Exercise prompt: Starting at the top of the entries below, set down every line exactly, please, until you reach the line with "position: absolute; left: 531px;", which is included too.

Materials provided:
------------

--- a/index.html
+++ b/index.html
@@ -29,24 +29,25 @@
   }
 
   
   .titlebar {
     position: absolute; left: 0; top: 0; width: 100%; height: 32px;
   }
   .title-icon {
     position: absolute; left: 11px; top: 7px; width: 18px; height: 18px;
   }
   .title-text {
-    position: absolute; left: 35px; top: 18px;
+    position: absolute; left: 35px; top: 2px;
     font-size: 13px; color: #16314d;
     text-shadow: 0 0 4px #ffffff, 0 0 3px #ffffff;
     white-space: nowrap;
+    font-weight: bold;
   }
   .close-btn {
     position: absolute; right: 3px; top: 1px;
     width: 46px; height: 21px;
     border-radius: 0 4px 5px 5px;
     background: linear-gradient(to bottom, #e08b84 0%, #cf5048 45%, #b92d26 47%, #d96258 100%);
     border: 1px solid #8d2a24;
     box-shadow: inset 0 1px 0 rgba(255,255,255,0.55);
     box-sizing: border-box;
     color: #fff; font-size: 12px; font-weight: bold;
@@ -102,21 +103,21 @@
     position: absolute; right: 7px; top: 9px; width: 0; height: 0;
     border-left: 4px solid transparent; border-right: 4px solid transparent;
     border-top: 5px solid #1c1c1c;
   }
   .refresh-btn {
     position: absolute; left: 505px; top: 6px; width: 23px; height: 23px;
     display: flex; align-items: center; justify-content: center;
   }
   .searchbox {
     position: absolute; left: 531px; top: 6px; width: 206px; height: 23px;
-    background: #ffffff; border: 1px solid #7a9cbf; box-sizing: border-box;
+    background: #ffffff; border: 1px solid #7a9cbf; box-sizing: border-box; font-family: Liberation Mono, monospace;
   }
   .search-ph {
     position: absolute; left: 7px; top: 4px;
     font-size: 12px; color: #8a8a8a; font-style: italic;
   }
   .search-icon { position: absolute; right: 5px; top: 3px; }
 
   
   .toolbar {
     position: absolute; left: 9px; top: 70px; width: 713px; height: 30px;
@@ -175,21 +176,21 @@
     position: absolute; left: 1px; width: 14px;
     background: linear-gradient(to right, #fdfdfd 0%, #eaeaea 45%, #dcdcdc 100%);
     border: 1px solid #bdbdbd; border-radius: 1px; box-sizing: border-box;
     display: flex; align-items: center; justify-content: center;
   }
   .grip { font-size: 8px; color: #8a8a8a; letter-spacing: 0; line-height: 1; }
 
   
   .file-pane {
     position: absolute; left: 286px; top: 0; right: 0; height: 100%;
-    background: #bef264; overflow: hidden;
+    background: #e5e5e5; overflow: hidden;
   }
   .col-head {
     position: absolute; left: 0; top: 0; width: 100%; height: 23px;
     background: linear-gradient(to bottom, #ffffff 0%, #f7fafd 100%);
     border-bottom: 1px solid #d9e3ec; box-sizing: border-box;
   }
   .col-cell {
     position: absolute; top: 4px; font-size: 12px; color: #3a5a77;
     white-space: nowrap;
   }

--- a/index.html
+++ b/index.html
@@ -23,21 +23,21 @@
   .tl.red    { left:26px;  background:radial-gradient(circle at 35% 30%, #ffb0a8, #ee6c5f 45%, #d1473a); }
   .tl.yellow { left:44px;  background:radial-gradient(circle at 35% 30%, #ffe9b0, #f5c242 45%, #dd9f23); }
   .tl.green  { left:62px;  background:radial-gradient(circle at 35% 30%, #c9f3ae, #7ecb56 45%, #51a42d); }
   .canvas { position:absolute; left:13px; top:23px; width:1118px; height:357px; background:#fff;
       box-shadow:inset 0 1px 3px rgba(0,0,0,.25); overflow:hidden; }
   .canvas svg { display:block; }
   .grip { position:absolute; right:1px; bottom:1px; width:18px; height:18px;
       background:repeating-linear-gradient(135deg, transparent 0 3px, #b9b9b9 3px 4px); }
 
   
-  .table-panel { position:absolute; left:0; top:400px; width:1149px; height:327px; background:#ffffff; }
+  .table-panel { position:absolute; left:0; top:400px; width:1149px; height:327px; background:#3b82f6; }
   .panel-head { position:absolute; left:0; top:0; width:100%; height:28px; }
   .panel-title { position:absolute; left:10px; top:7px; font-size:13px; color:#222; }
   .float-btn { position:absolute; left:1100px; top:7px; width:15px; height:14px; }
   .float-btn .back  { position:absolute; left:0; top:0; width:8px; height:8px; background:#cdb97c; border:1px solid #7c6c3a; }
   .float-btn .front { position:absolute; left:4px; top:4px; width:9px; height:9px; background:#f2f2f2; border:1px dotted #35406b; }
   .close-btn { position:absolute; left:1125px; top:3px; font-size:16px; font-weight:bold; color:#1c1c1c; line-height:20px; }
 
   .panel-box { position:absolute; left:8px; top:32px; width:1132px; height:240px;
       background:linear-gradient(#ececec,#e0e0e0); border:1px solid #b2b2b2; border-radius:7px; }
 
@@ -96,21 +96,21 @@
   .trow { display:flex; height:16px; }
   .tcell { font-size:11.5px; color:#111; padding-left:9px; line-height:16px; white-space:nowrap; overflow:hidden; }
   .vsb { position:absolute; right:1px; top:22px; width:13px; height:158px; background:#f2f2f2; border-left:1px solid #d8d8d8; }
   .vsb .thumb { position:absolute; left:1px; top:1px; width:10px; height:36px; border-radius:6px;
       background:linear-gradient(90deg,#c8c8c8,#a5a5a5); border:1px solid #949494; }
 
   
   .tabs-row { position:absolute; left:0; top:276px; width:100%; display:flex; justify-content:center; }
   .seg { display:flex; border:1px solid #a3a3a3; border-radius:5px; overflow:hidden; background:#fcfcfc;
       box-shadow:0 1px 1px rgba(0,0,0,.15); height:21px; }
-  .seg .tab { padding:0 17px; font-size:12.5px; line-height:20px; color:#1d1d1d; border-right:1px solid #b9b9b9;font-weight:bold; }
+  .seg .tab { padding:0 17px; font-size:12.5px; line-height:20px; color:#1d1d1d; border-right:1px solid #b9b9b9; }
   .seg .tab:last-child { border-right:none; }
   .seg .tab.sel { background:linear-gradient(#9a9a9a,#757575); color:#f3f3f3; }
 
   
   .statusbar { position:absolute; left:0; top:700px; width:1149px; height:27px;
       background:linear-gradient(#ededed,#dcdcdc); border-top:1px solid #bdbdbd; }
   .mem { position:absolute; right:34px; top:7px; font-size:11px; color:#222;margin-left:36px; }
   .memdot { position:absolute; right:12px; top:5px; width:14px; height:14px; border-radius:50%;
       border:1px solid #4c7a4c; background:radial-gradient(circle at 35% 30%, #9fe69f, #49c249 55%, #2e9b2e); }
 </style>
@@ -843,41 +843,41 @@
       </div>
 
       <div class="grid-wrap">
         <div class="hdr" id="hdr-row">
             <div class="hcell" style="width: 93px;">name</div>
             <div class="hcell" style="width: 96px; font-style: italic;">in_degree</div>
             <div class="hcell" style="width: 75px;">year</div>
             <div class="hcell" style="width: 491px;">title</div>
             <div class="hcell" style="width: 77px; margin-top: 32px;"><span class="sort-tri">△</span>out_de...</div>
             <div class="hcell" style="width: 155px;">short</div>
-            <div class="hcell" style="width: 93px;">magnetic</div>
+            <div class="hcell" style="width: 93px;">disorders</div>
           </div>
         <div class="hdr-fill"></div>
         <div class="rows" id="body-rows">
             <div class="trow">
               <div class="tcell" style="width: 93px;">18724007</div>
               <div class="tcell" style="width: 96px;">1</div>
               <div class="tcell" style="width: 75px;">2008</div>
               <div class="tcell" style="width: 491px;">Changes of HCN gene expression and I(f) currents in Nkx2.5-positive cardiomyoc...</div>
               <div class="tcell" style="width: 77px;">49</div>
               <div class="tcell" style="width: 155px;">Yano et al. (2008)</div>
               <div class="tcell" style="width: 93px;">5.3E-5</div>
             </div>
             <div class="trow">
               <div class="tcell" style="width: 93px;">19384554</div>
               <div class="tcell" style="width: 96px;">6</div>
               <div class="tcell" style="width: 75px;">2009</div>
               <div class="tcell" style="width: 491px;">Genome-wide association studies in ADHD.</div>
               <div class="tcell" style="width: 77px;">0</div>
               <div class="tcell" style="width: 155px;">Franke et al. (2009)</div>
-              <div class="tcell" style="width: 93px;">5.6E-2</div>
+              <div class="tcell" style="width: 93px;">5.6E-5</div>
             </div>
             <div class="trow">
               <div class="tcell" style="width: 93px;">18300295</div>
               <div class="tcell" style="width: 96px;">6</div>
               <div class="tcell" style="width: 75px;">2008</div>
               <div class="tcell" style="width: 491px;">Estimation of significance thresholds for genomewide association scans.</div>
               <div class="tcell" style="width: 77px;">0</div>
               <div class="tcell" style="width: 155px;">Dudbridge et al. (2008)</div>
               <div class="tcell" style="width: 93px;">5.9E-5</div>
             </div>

------------

Exercise output:
--- a/index.html
+++ b/index.html
@@ -29,24 +29,25 @@
   }
 
   
   .titlebar {
     position: absolute; left: 0; top: 0; width: 100%; height: 32px;
   }
   .title-icon {
     position: absolute; left: 11px; top: 7px; width: 18px; height: 18px;
   }
   .title-text {
-    position: absolute; left: 35px; top: 18px;
+    position: absolute; left: 35px; top: 2px;
     font-size: 13px; color: #16314d;
     text-shadow: 0 0 4px #ffffff, 0 0 3px #ffffff;
     white-space: nowrap;
+    font-weight: bold;
   }
   .close-btn {
     position: absolute; right: 3px; top: 1px;
     width: 46px; height: 21px;
     border-radius: 0 4px 5px 5px;
     background: linear-gradient(to bottom, #e08b84 0%, #cf5048 45%, #b92d26 47%, #d96258 100%);
     border: 1px solid #8d2a24;
     box-shadow: inset 0 1px 0 rgba(255,255,255,0.55);
     box-sizing: border-box;
     color: #fff; font-size: 12px; font-weight: bold;
@@ -102,21 +103,21 @@
     position: absolute; right: 7px; top: 9px; width: 0; height: 0;
     border-left: 4px solid transparent; border-right: 4px solid transparent;
     border-top: 5px solid #1c1c1c;
   }
   .refresh-btn {
     position: absolute; left: 505px; top: 6px; width: 23px; height: 23px;
     display: flex; align-items: center; justify-content: center;
   }
   .searchbox {
     position: absolute; left: 531px; top: 6px; width: 206px; height: 23px;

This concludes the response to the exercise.